**WHAT IS REQUIRED**
Transcribe the entries that follow exactly as they appear, minus pictures.

....................

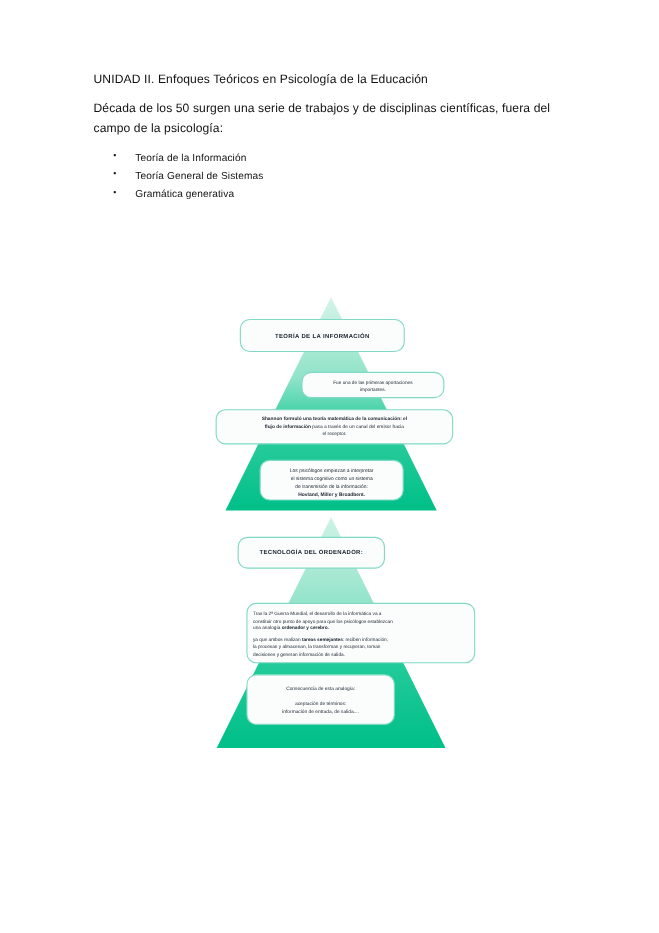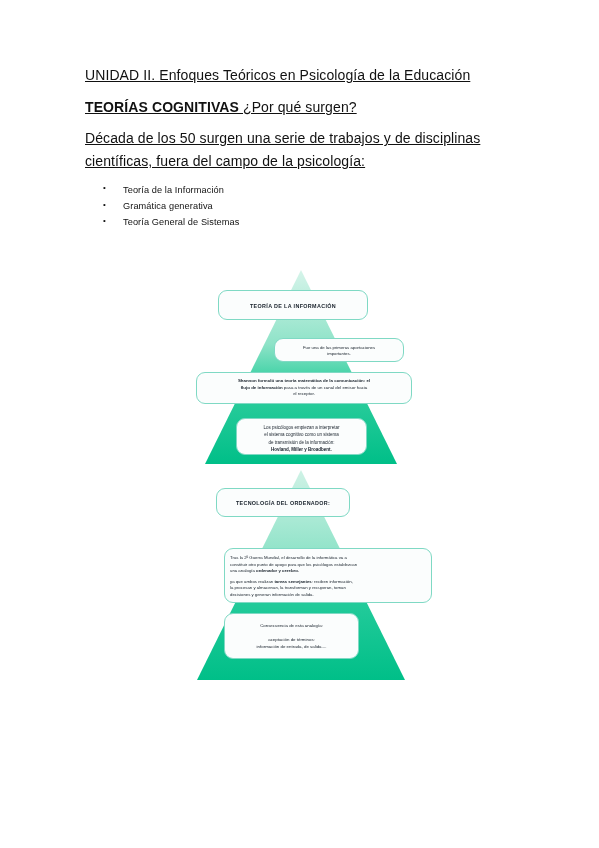--- a/index.html
+++ b/index.html
@@ -23,26 +23,25 @@
   }
 
   .doc-body {
     position: absolute;
     left: 85px;
     top: 64px;
     width: 430px;
   }
 
   .para {
-    font-size: 14px;
+    font-size: 11px;
     line-height: 1.62;
     margin: 0 0 9px 0;
     letter-spacing: 0.1px;
     color: #111;
-    text-decoration: underline;
   }
 
   .bullets {
     margin: 4px 0 0 0;
     padding: 0;
     list-style: none;
   }
   .bullets li {
     position: relative;
     font-size: 9.2px;
@@ -165,29 +164,28 @@
 </style>
 </head>
 <body>
 
 <div class="page">
 
   <div class="doc-body">
 
     <p class="para">UNIDAD II. Enfoques Teóricos en Psicología de la Educación</p>
 
-    <p class="para"><b>TEORÍAS COGNITIVAS</b><span> ¿Por qué surgen?</span></p>
 
 
     <p class="para">Década de los 50 surgen una serie de trabajos y de disciplinas científicas, fuera del campo de la psicología:</p>
 
     <ul class="bullets">
       <li>Teoría de la Información</li>
+      <li>Teoría General de Sistemas</li>
       <li>Gramática generativa</li>
-      <li>Teoría General de Sistemas</li>
     </ul>
   </div>
 
   <div class="diagram">
 
     <div class="pyramid" style="top:0;">
       <svg width="230" height="198" viewBox="0 0 230 198" aria-hidden="true">
         <defs>
           <linearGradient id="g1" x1="0" y1="0" x2="0" y2="1">
             <stop offset="0%" stop-color="#D6F4EA"></stop>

....................

**WORKED SOLUTION**
--- a/index.html
+++ b/index.html
@@ -23,26 +23,25 @@
   }
 
   .doc-body {
     position: absolute;
     left: 85px;
     top: 64px;
     width: 430px;
   }
 
   .para {
-    font-size: 14px;
+    font-size: 11px;
     line-height: 1.62;
     margin: 0 0 9px 0;
     letter-spacing: 0.1px;
     color: #111;
-    text-decoration: underline;
   }
 
   .bullets {
     margin: 4px 0 0 0;
     padding: 0;
     list-style: none;
   }
   .bullets li {
     position: relative;
     font-size: 9.2px;
@@ -165,29 +164,28 @@
 </style>
 </head>
 <body>
 
 <div class="page">
 
   <div class="doc-body">
 
     <p class="para">UNIDAD II. Enfoques Teóricos en Psicología de la Educación</p>
 
-    <p class="para"><b>TEORÍAS COGNITIVAS</b><span> ¿Por qué surgen?</span></p>
 
 
     <p class="para">Década de los 50 surgen una serie de trabajos y de disciplinas científicas, fuera del campo de la psicología:</p>
 
     <ul class="bullets">
       <li>Teoría de la Información</li>
+      <li>Teoría General de Sistemas</li>
       <li>Gramática generativa</li>
-      <li>Teoría General de Sistemas</li>
     </ul>
   </div>
 
   <div class="diagram">
 
     <div class="pyramid" style="top:0;">
       <svg width="230" height="198" viewBox="0 0 230 198" aria-hidden="true">
         <defs>
           <linearGradient id="g1" x1="0" y1="0" x2="0" y2="1">
             <stop offset="0%" stop-color="#D6F4EA"></stop>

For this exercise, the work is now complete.